[EXERCISE INSTRUCTIONS] The lines to return are those from the line holding "- This app does" through the last line of the entries below, both included, written exactly and without pictures.

[PROVIDED MATERIAL]

◇ ◇ ◇ ◇ ◇

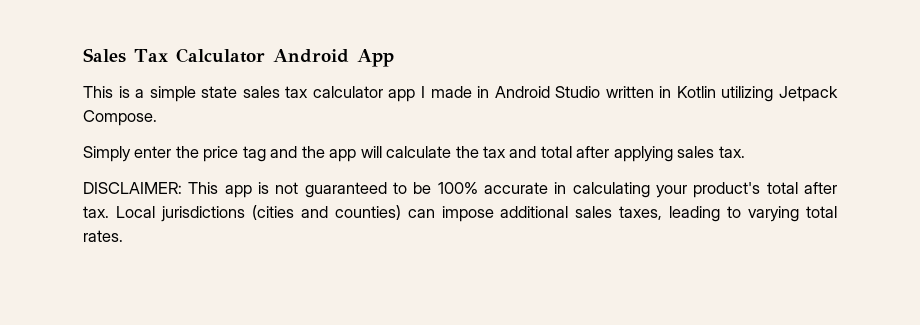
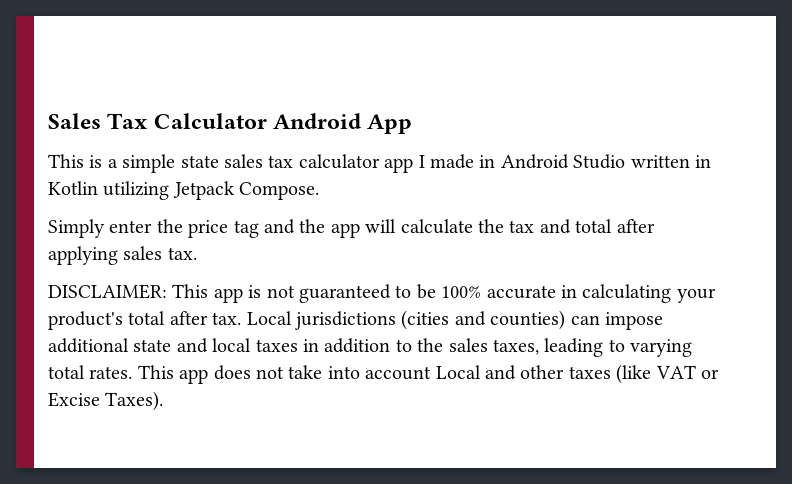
- Local jurisdictions (cities and counties) can impose additional sales taxes, leading to varying total rates.
+ Local jurisdictions (cities and counties) can impose additional state and local taxes in addition to the sales taxes, leading to varying total rates.
+ This app does not take into account Local and other taxes (like VAT or Excise Taxes).

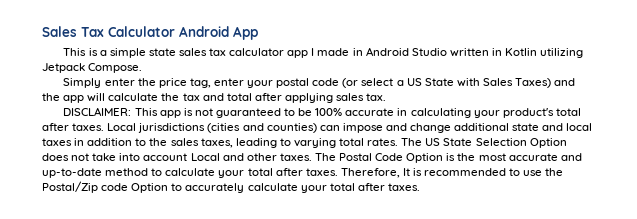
- Simply enter the price tag and the app will calculate the tax and total after applying sales tax.
+ Simply enter the price tag, enter your postal code (or select a US State with Sales Taxes) and the app will calculate the tax and total after applying sales tax.
- DISCLAIMER: This app is not guaranteed to be 100% accurate in calculating your product's total after tax.
+ DISCLAIMER: This app is not guaranteed to be 100% accurate in calculating your product's total after taxes.
- Local jurisdictions (cities and counties) can impose additional state and local taxes in addition to the sales taxes, leading to varying total rates.
+ Local jurisdictions (cities and counties) can impose and change additional state and local taxes in addition to the sales taxes, leading to varying total rates.
- This app does not take into account Local and other taxes (like VAT or Excise Taxes).
+ The US State Selection Option does not take into account Local and other taxes. The Postal Code Option is the most accurate and up-to-date method to calculate your total after taxes. Therefore, It is recommended to use the Postal/Zip code Option to accurately calculate your total after taxes.

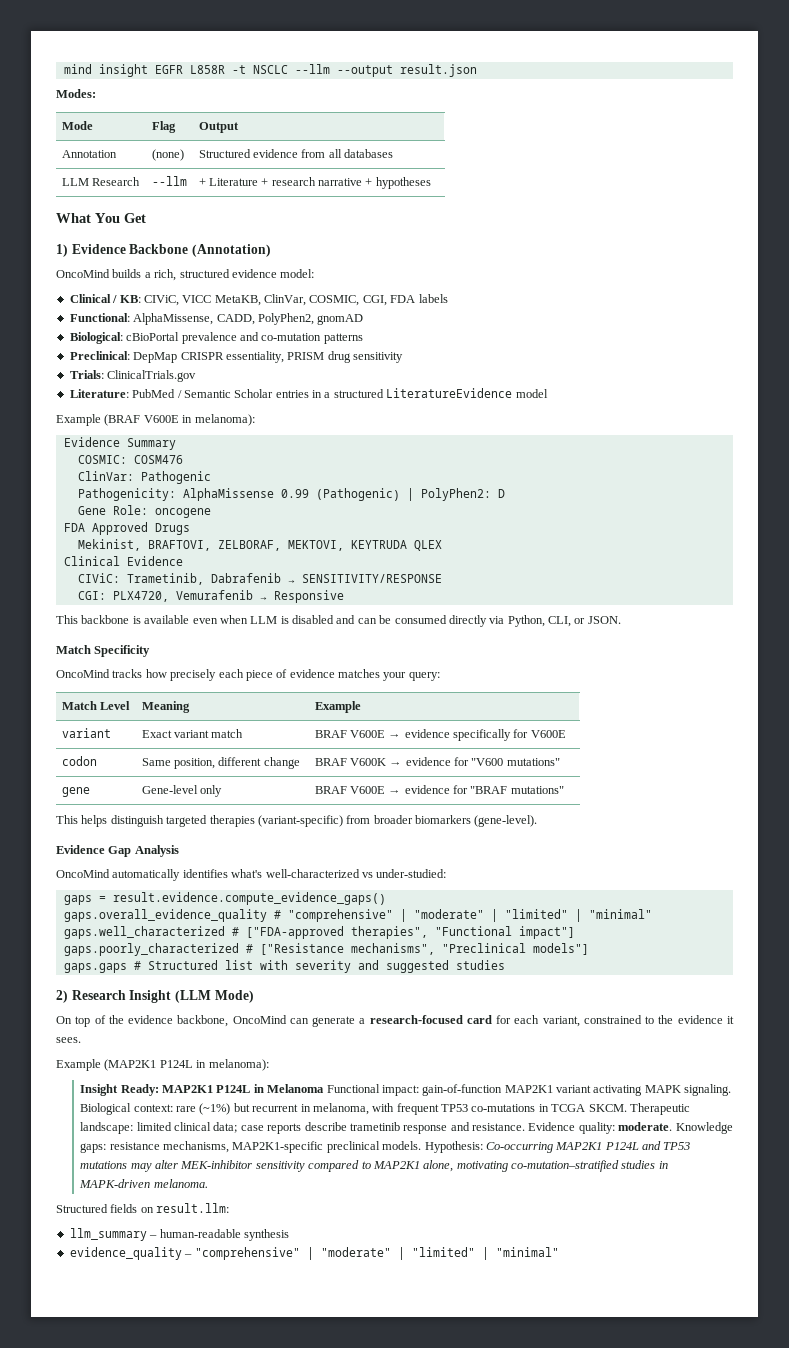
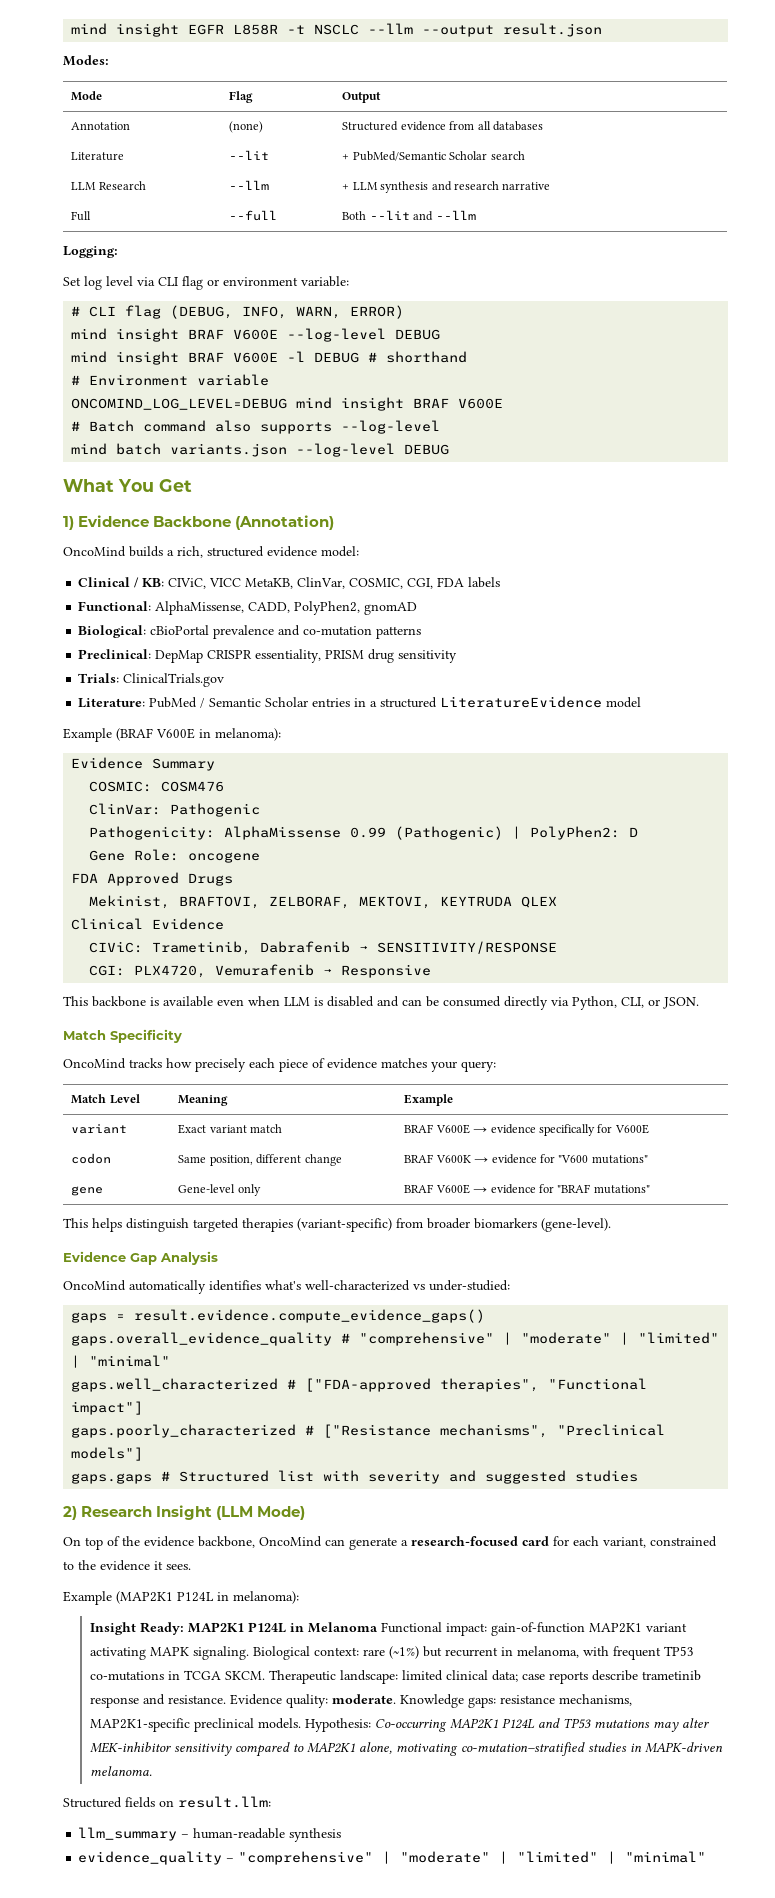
+ Literature | --lit | + PubMed/Semantic Scholar search
- LLM Research | --llm | + Literature + research narrative + hypotheses
+ LLM Research | --llm | + LLM synthesis and research narrative
+ Full | --full | Both --lit and --llm
+ Logging:
+ Set log level via CLI flag or environment variable:
+ # CLI flag (DEBUG, INFO, WARN, ERROR)
+ mind insight BRAF V600E --log-level DEBUG
+ mind insight BRAF V600E -l DEBUG # shorthand
+ # Environment variable
+ ONCOMIND_LOG_LEVEL=DEBUG mind insight BRAF V600E
+ # Batch command also supports --log-level
+ mind batch variants.json --log-level DEBUG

◇ ◇ ◇ ◇ ◇

[RESPONSE FOR THIS EXERCISE]
- This app does not take into account Local and other taxes (like VAT or Excise Taxes).
+ The US State Selection Option does not take into account Local and other taxes. The Postal Code Option is the most accurate and up-to-date method to calculate your total after taxes. Therefore, It is recommended to use the Postal/Zip code Option to accurately calculate your total after taxes.

+ Literature | --lit | + PubMed/Semantic Scholar search
- LLM Research | --llm | + Literature + research narrative + hypotheses
+ LLM Research | --llm | + LLM synthesis and research narrative
+ Full | --full | Both --lit and --llm
+ Logging:
+ Set log level via CLI flag or environment variable:
+ # CLI flag (DEBUG, INFO, WARN, ERROR)
+ mind insight BRAF V600E --log-level DEBUG
+ mind insight BRAF V600E -l DEBUG # shorthand
+ # Environment variable
+ ONCOMIND_LOG_LEVEL=DEBUG mind insight BRAF V600E
+ # Batch command also supports --log-level
+ mind batch variants.json --log-level DEBUG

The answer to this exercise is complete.